NEWS HIGHLIGHTS FOR WEDNESDAY - 5.4.16

By:
Maya Lindsay
Published Date:
May 4, 2016

Whitepaper Explores New Technologies and Expanding Role of Accountants
CPA Practice Advisor
CPAs are on the front lines with clients every day. As a CPA, we see our clients’ struggles, their wins, their vulnerabilities, and their strengths. Our relationship is critical, and it is very important for us to be seen as their number one trusted advisor. To do so, it’s critical for us to know about all the new ways our small business customers can increase their cash flow. Increased cash flow means a better managed business – and of course, technology is at the helm of these solutions.

Finance 2.0: How Finance Can Deliver Value in a Changing Environment
Accounting Today
Finance is changing, and that much is clearly evident whether you are employed at a public firm, private industry or academia. Forces including corporate governance, sustainability, increased risks linked to cyber security and analytics, as well as the increasing demand for information are driving changes in accounting profession.
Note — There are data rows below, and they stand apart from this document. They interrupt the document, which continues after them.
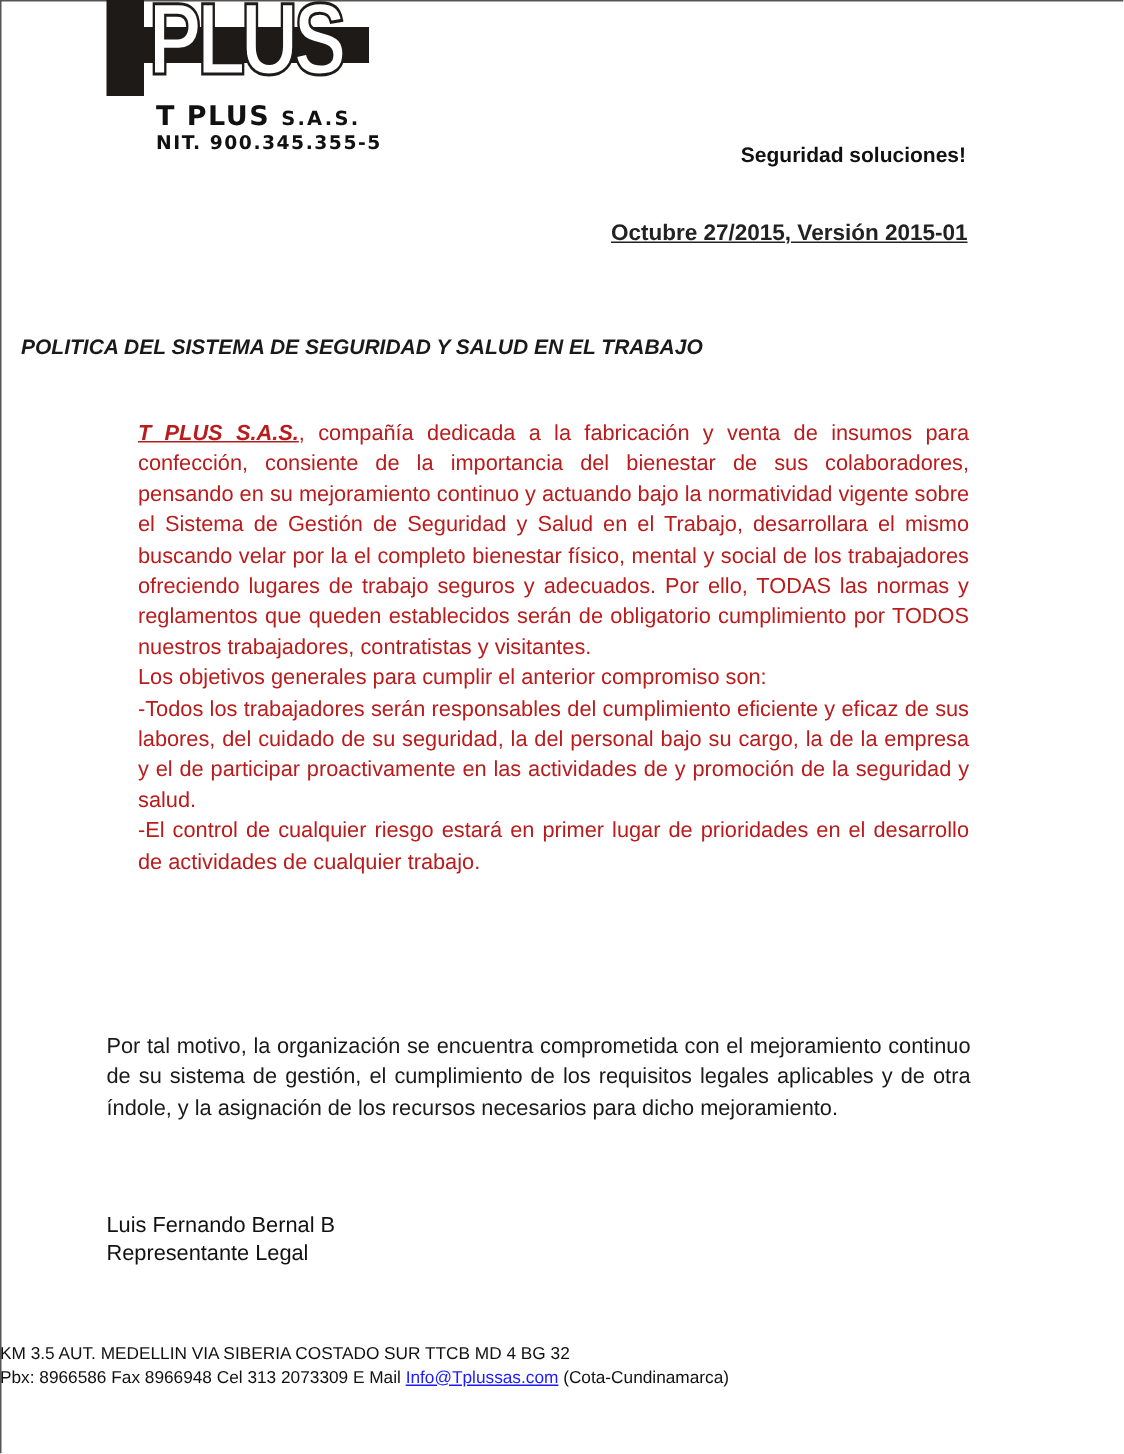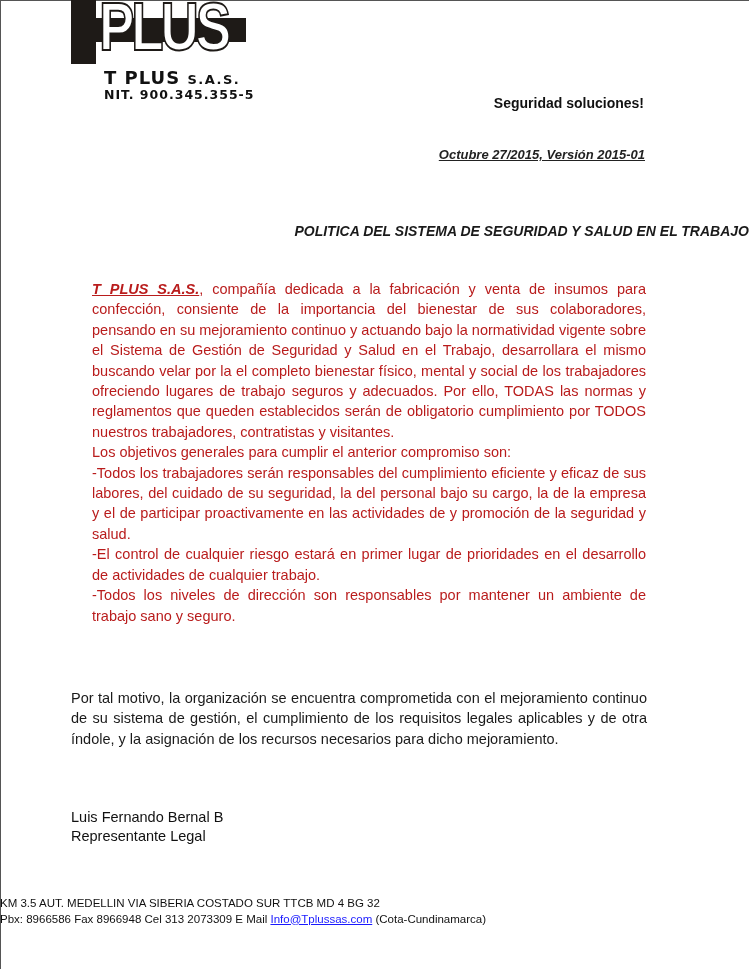--- a/index.html
+++ b/index.html
@@ -35,8 +35,8 @@
 
   .slogan { position: absolute; right: 105px; top: 95px; font-size: 14px; font-weight: bold; color: #111; }
   .version {
-    position: absolute; right: 104px; top: 147px; font-size: 13px;
-    font-weight: bold; font-style: italic; text-decoration: underline; color: #222;
+    position: absolute; right: 104px; top: 147px; font-size: 15px;
+    font-weight: bold; text-decoration: underline; color: #222;
   }
   .title {
     position: absolute; left: 0; width: 749px; top: 223px; text-align: right;

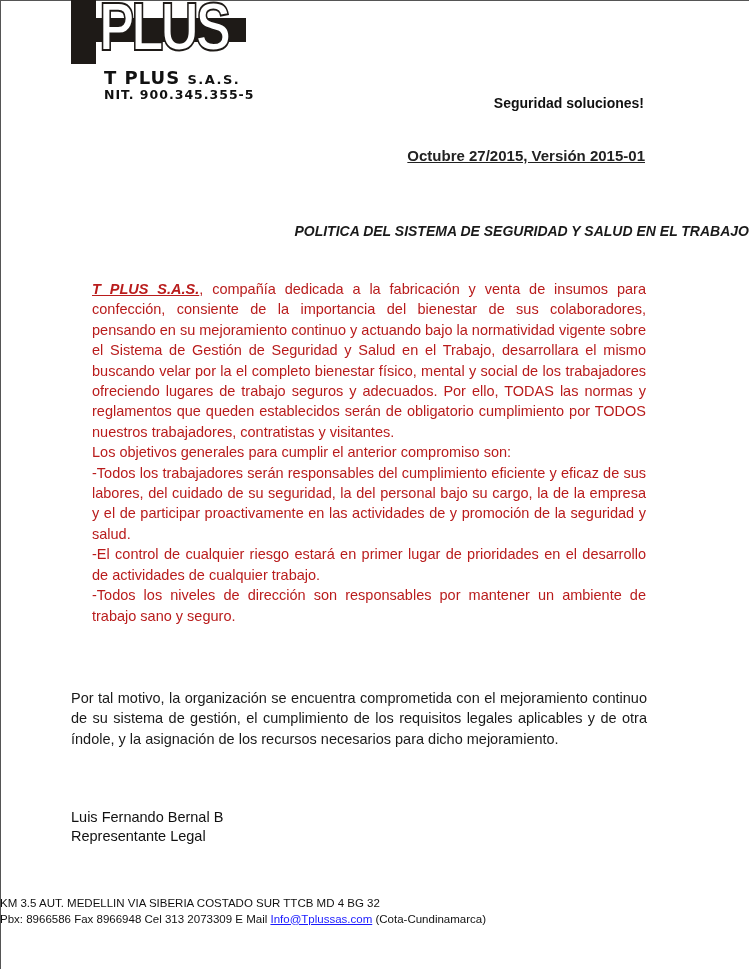--- a/index.html
+++ b/index.html
@@ -39,7 +39,7 @@
     font-weight: bold; text-decoration: underline; color: #222;
   }
   .title {
-    position: absolute; left: 0; width: 749px; top: 223px; text-align: right;
+    position: absolute; left: 0; width: 749px; top: 223px; text-align: left;
     font-size: 14px; font-weight: bold; font-style: italic; color: #1a1a1a;
     padding-left: 14px; box-sizing: border-box;
   }

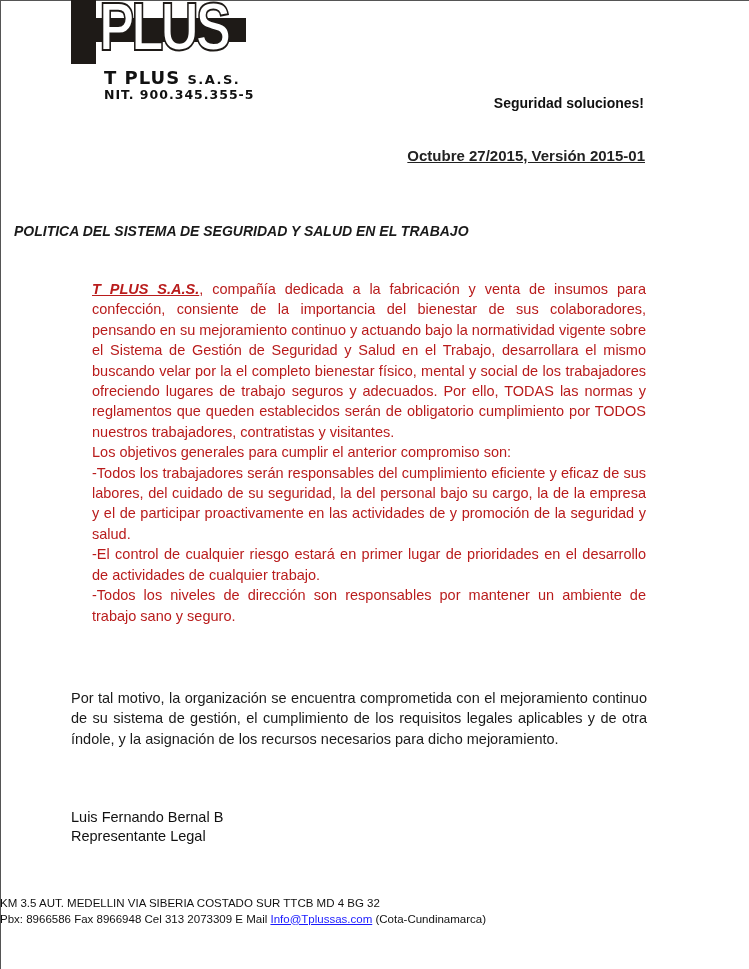--- a/index.html
+++ b/index.html
@@ -90,7 +90,6 @@
   <p>Los objetivos generales para cumplir el anterior compromiso son:</p>
   <p>-Todos los trabajadores serán responsables del cumplimiento eficiente y eficaz de sus labores, del cuidado de su seguridad, la del personal bajo su cargo, la de la empresa y  el de participar proactivamente en las actividades de y promoción de la seguridad y salud.</p>
   <p>-El control de cualquier riesgo estará en primer lugar de prioridades en el desarrollo de actividades de cualquier trabajo.</p>
-  <p>-Todos los niveles de dirección son responsables por mantener un ambiente de trabajo sano y seguro.</p>
 </div>
 
 <div class="closing">Por tal motivo, la organización se encuentra comprometida con el mejoramiento continuo de su sistema de gestión, el cumplimiento de los requisitos legales aplicables y de otra índole, y la asignación de los recursos necesarios para dicho mejoramiento.</div>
3 Reasons Why Small to Mid-sized CPA Firms Can’t Seem to Find Talent-and How to Address It
Thomson Reuters
According to the 2015 Trends Report from the AICPA, the future for the accounting profession looks bright. Accounting enrollments for the 2013-14 academic year surpassed 250,000 for the first time and accounting firms hired 43,252 accounting graduates in 2014, a seven percent increase from the previous survey conducted in 2012. Further, 91% percent of all firms said they expected to hire accounting graduates at the same or higher levels over the next year and 97% of bachelor’s accounting programs and 70% of master’s accounting programs anticipate that enrollment will be the same or higher.

Three Steps to Help Close the Tax Gap
Center on Budget and Policy Priorities
Americans paid about 82 percent of the federal taxes they owed for tax years 2008-2010 voluntarily and on time, according to new IRS data.  Including enforcement and late payments, that number rises to 84 percent.  But this means that the government didn’t collect an annual average of about $406 billion of owed taxes over that period.
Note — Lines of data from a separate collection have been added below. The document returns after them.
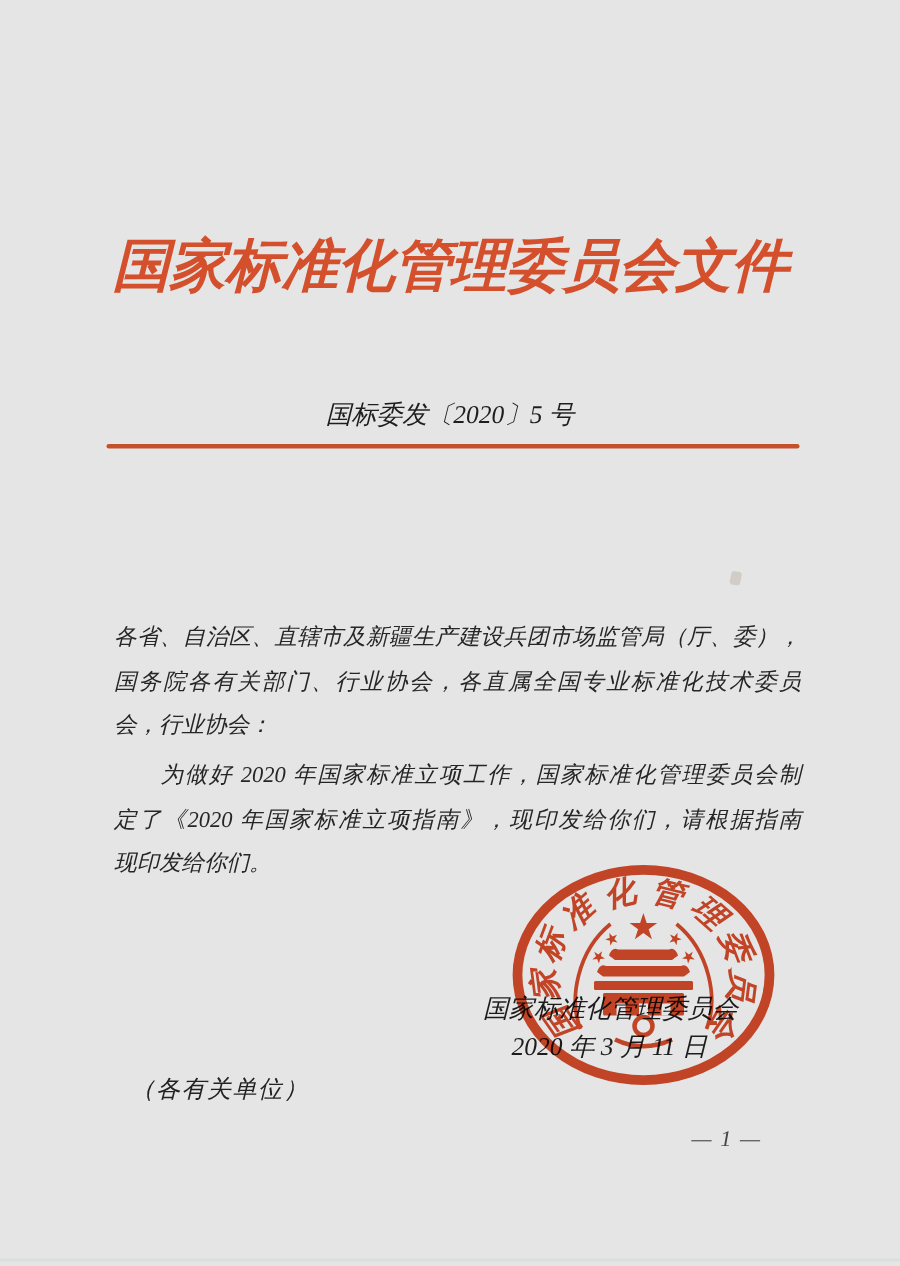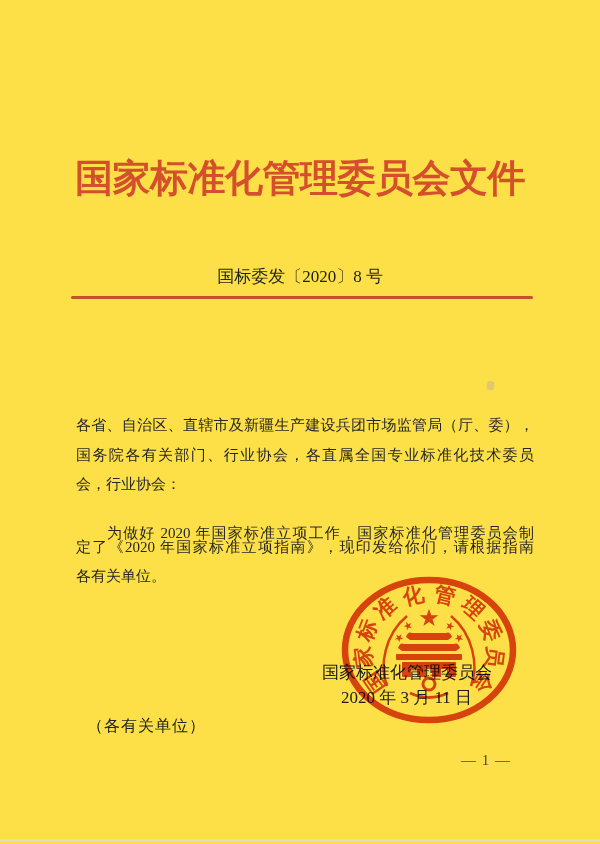--- a/index.html
+++ b/index.html
@@ -7,10 +7,11 @@
     position: relative;
     width: 600px;
     height: 844px;
-    background: #fde047;
+    background: #e5e5e5;
     overflow: hidden;
     font-family: "Liberation Serif", "DejaVu Serif", serif;
     color: #262626;
+    font-style: italic;
   }
 
   .header-title {

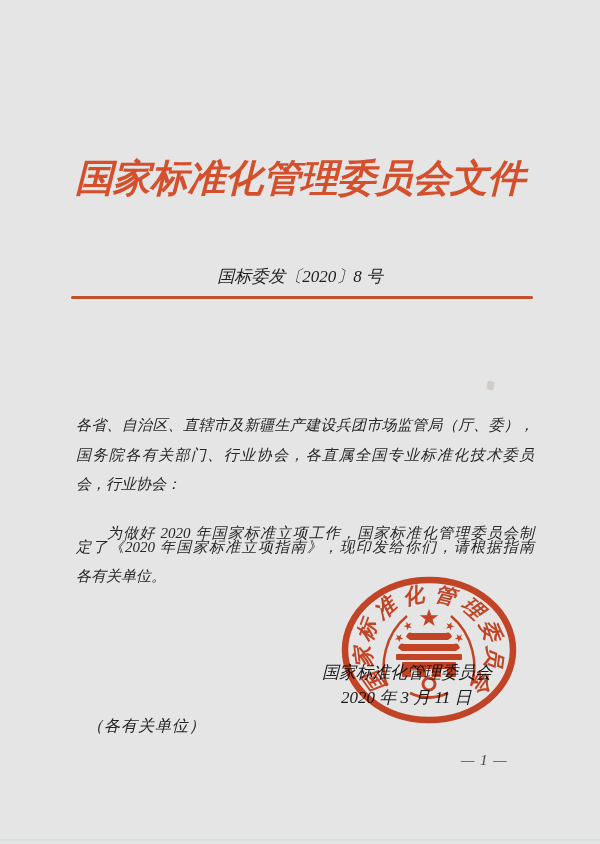--- a/index.html
+++ b/index.html
@@ -175,7 +175,7 @@
 
   <h1 class="header-title">国家标准化管理委员会文件</h1>
 
-  <div class="doc-number">国标委发〔2020〕8 号</div>
+  <div class="doc-number">国标委发〔2020〕5 号</div>
 
   <div class="red-rule"></div>
 

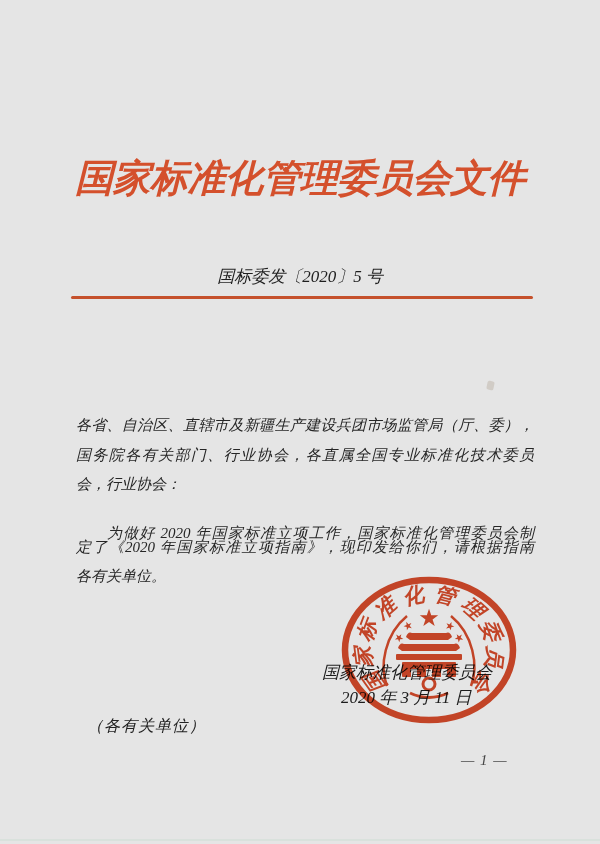--- a/index.html
+++ b/index.html
@@ -72,7 +72,7 @@
     white-space: normal;
   }
   .body-line.justify { text-align: justify; text-align-last: justify; }
-  .body-line.indent { padding-left: 31px; width: 427px; margin-top: 16px; }
+  .body-line.indent { padding-left: 31px; width: 427px; }
   .bl-0 { top: 414px; }
   .bl-1 { top: 444px; }
   .bl-2 { top: 473px; }

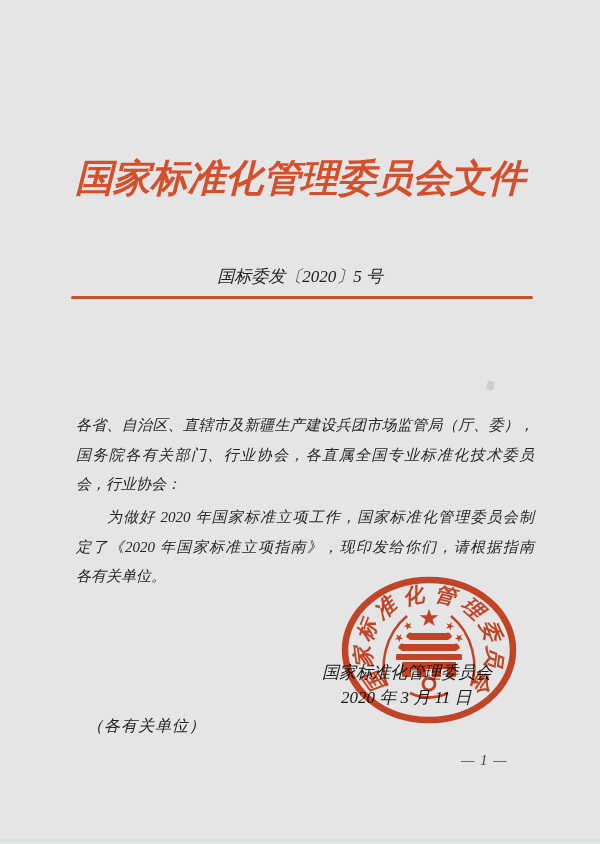--- a/index.html
+++ b/index.html
@@ -185,7 +185,7 @@
   <div class="body-line bl-2">会，行业协会：</div>
   <div class="body-line bl-3 justify indent">为做好 2020 年国家标准立项工作，国家标准化管理委员会制</div>
   <div class="body-line bl-4 justify">定了《2020 年国家标准立项指南》，现印发给你们，请根据指南</div>
-  <div class="body-line bl-5">各有关单位。</div>
+  <div class="body-line bl-5">现印发给你们。</div>
 
   <div class="signature-org">国家标准化管理委员会</div>
   <div class="signature-date">2020 年 3 月 11 日</div>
New Fed Bailout-Prevention Rule to Reach Beyond Banks
Wall Street Journal
Asset managers such as Pacific Investment Management Co. look set to lose hard-fought protections against the cost of a bank failure, as the Federal Reserve on Tuesday proposed another rule aimed at preventing taxpayer bailouts for financial firms. The proposal would force changes to derivatives and other esoteric financial contracts of the type that destabilized broader financial markets after the 2008 collapse of Lehman Brothers Holdings.
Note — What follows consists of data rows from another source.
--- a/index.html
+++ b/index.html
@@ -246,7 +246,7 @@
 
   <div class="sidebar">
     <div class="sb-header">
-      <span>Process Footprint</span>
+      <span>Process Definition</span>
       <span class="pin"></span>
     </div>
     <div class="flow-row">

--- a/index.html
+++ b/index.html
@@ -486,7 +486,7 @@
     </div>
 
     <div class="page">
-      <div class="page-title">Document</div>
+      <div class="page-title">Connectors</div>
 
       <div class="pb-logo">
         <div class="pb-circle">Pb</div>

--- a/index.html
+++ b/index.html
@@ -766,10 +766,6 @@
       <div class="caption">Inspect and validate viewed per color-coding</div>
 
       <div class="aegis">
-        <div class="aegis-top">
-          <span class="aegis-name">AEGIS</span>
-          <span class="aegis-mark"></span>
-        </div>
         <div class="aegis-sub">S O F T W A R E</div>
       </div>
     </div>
IRS Miscalculating Tax Credits for Obamacare
Accounting Today
The Internal Revenue Service’s computer systems miscalculated the allowable Premium Tax Credits for more than 27,000 taxpayers who received subsidies for health insurance under the Affordable Care Act, according to a new report. The report, from the Treasury Inspector General for Tax Administration, evaluated the effectiveness of the IRS’s verification of health care tax credit claims during the 2015 filing season.

Banks, tech companies move on from bitcoin to blockchain
Thomson Reuters
As a debate raged across the internet Monday over whether the mysterious founder of the bitcoin digital currency had finally been identified, executives at a major bitcoin conference in New York had a simple message: we've moved on. That's because bitcoin, the digital currency, has largely been supplanted by blockchain, the technology that underlies it, as the main interest of investors, technology companies and financial institutions.

High Anxiety: Markets Get Roiled
Wall Street Journal
Stocks and oil futures tumbled and Japan’s yen hit its highest intraday level against the dollar since October 2014, as investors struggled to reconcile recent market gains with unease over the pace of global growth. The latest tumult erupted after the Reserve Bank of Australia on Tuesday cut its benchmark rate by one-quarter of a percentage point to 1.75%. The move reflects soft inflation and economic sluggishness driven in part by weak demand from China, the largest buyer of Australian exports.